THE RECORDS ->
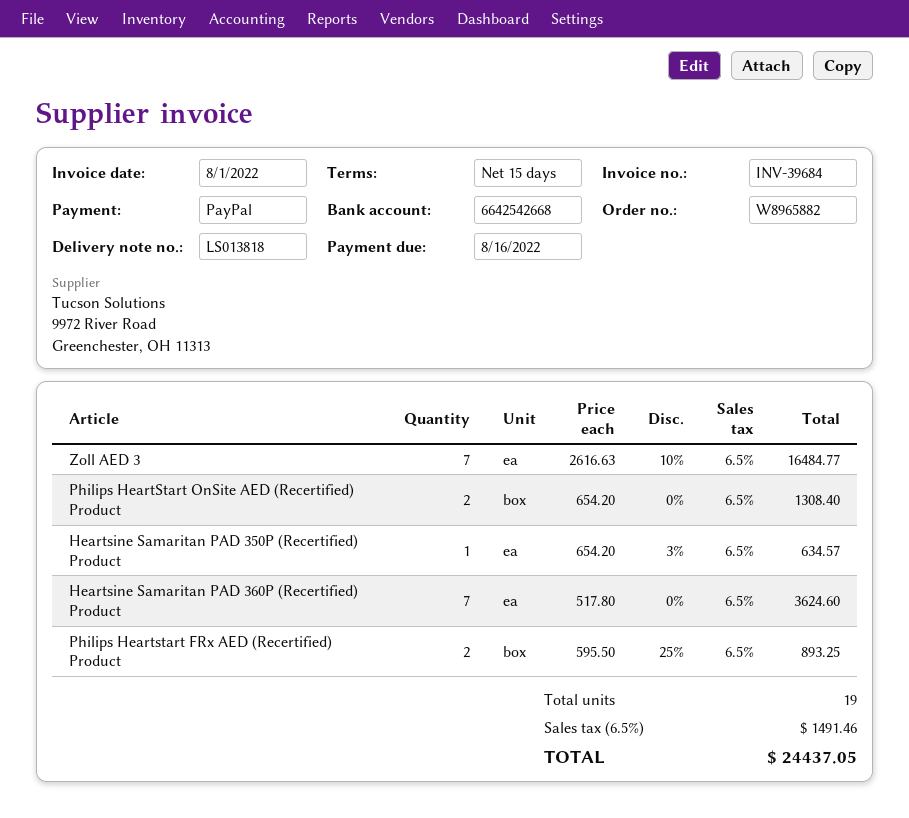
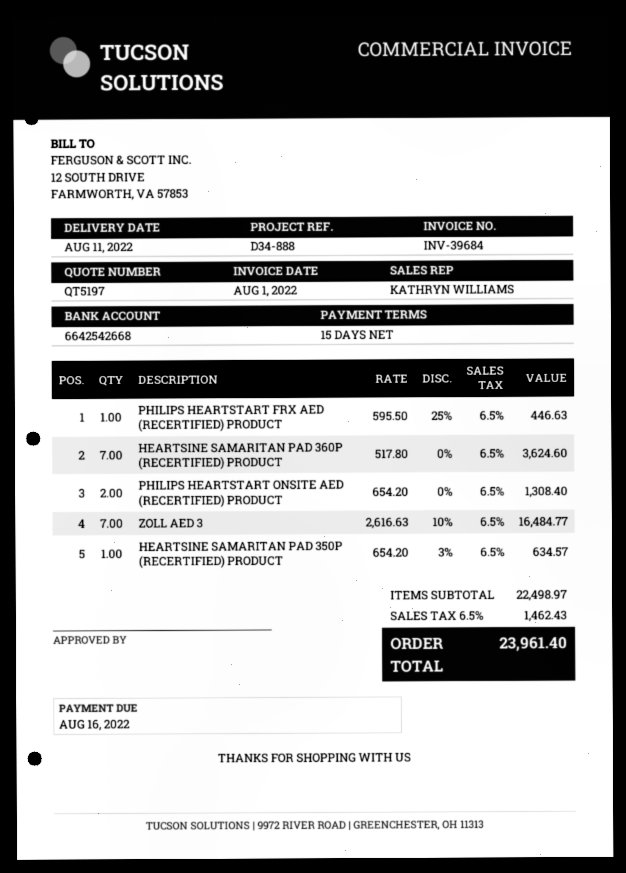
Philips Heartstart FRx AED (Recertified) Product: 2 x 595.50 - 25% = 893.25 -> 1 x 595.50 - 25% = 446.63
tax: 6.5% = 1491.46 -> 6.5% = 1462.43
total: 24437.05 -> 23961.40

--

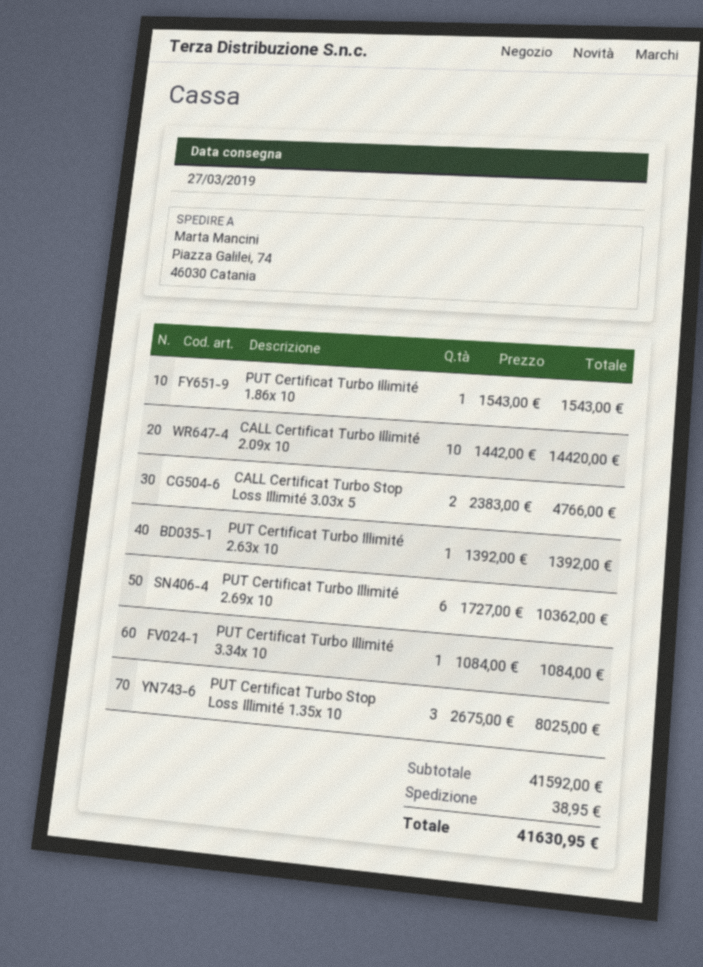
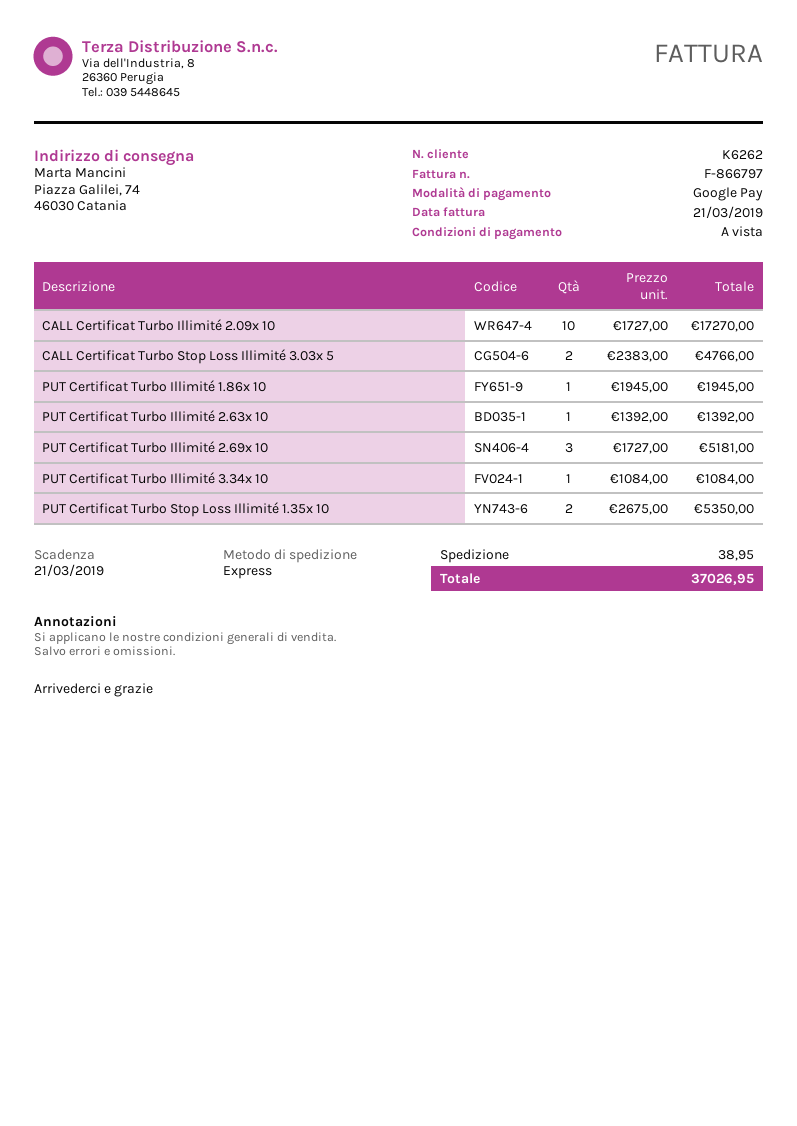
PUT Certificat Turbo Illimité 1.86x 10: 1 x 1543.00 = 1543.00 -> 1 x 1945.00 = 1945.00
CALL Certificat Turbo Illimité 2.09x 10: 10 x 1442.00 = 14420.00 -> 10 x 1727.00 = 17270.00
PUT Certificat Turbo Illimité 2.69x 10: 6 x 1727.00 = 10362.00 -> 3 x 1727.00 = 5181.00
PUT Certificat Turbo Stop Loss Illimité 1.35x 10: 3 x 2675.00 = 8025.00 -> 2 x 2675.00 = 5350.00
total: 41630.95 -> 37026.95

ACTION ITEM ->
Within the listing above, extract exactly the lines from the line with "Philips Heartstart FRx" to the line with "total: 24437.05 -> 23961.40", the two named lines included, and no others.

RESPONSE FOR THIS EXERCISE ->
Philips Heartstart FRx AED (Recertified) Product: 2 x 595.50 - 25% = 893.25 -> 1 x 595.50 - 25% = 446.63
tax: 6.5% = 1491.46 -> 6.5% = 1462.43
total: 24437.05 -> 23961.40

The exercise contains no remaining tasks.